**Data supplied**.
========================================

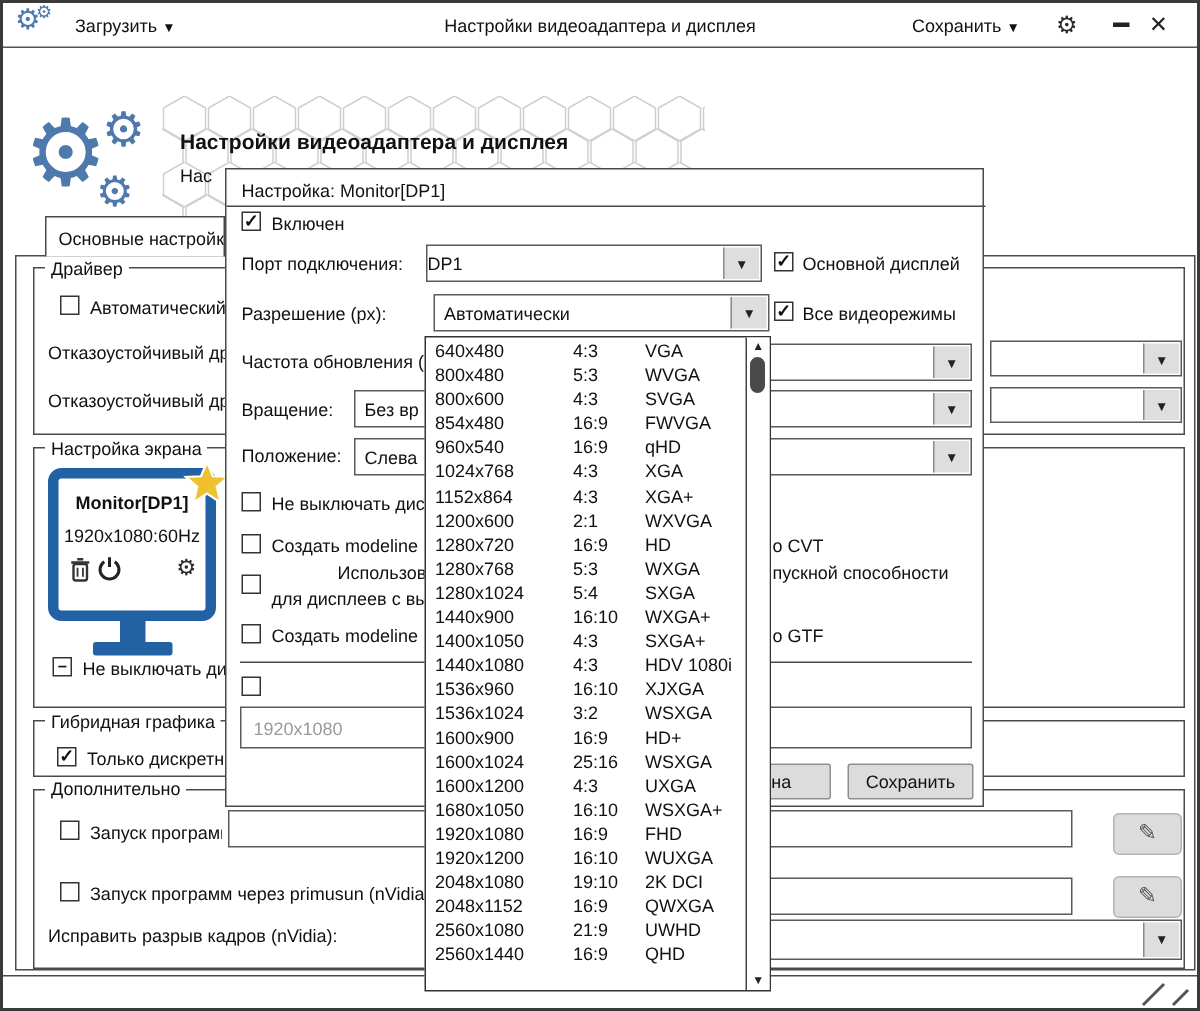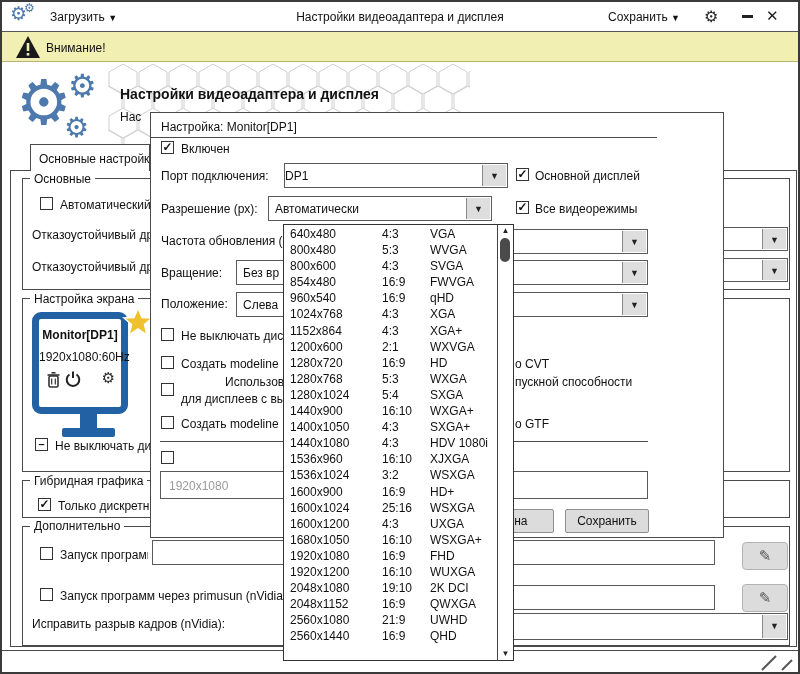"Внимание!" div.abs { html: <div> <svg> <polygon></polygon> <rect></rect> <rect></rect> </svg> <span>Внимание!</span> </div> -> none }
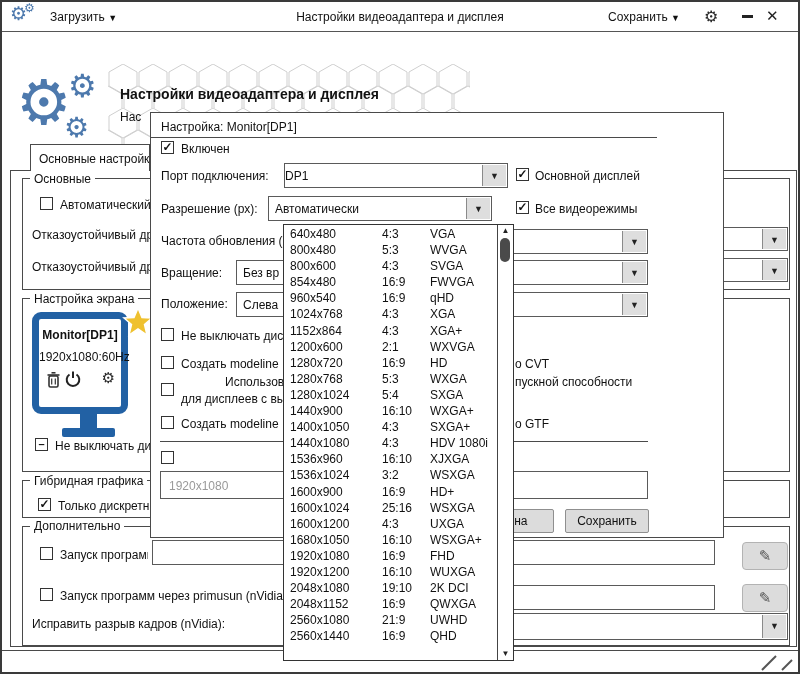"Настройка: Monitor[DP1]" .dialog { width: 574px -> 506px }
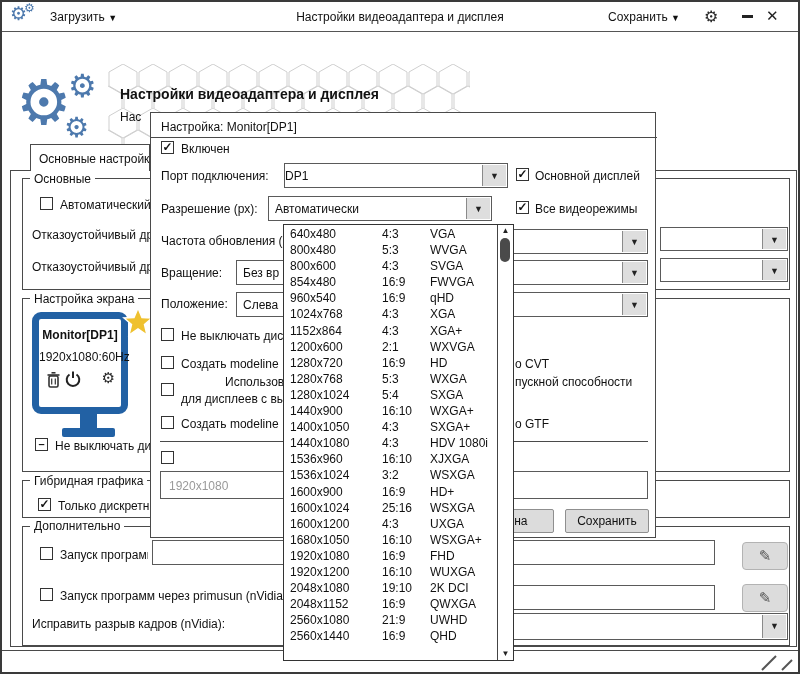"Основные" span.abs { text: Основные -> Драйвер }
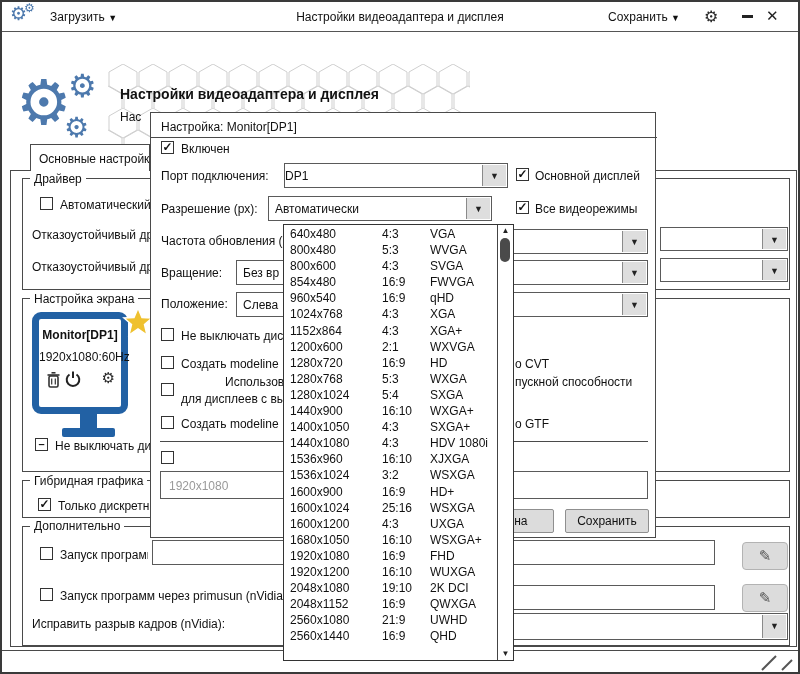"Автоматически" div.abs { left: 117px -> 138px }
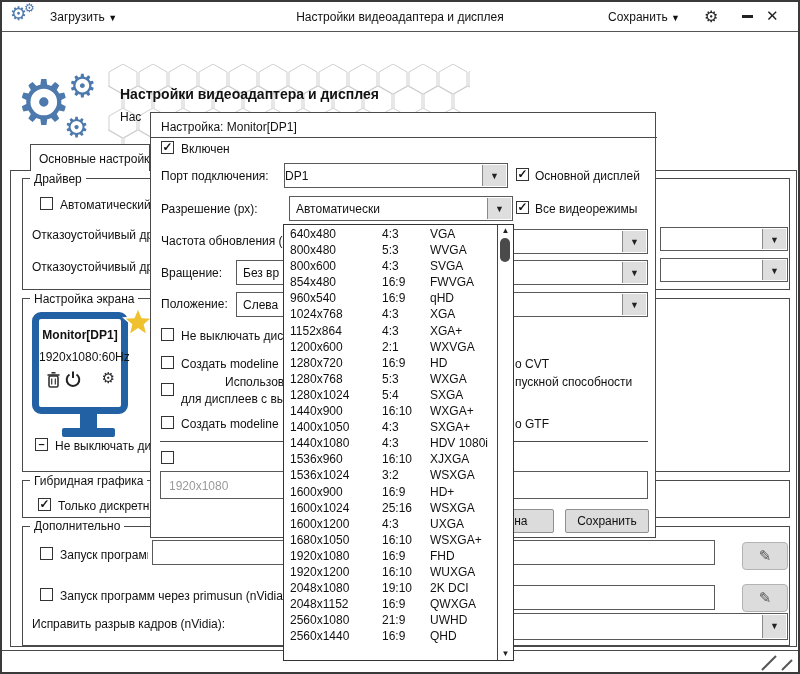"Monitor[DP1]" .monframe { width: 96px -> 112px }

========================================

**Work order**.
Pictures aside, restate the entries word for word.

**Response to the exercise**.
"Внимание!" div.abs { html: <div> <svg> <polygon></polygon> <rect></rect> <rect></rect> </svg> <span>Внимание!</span> </div> -> none }
"Настройка: Monitor[DP1]" .dialog { width: 574px -> 506px }
"Основные" span.abs { text: Основные -> Драйвер }
"Автоматически" div.abs { left: 117px -> 138px }
"Monitor[DP1]" .monframe { width: 96px -> 112px }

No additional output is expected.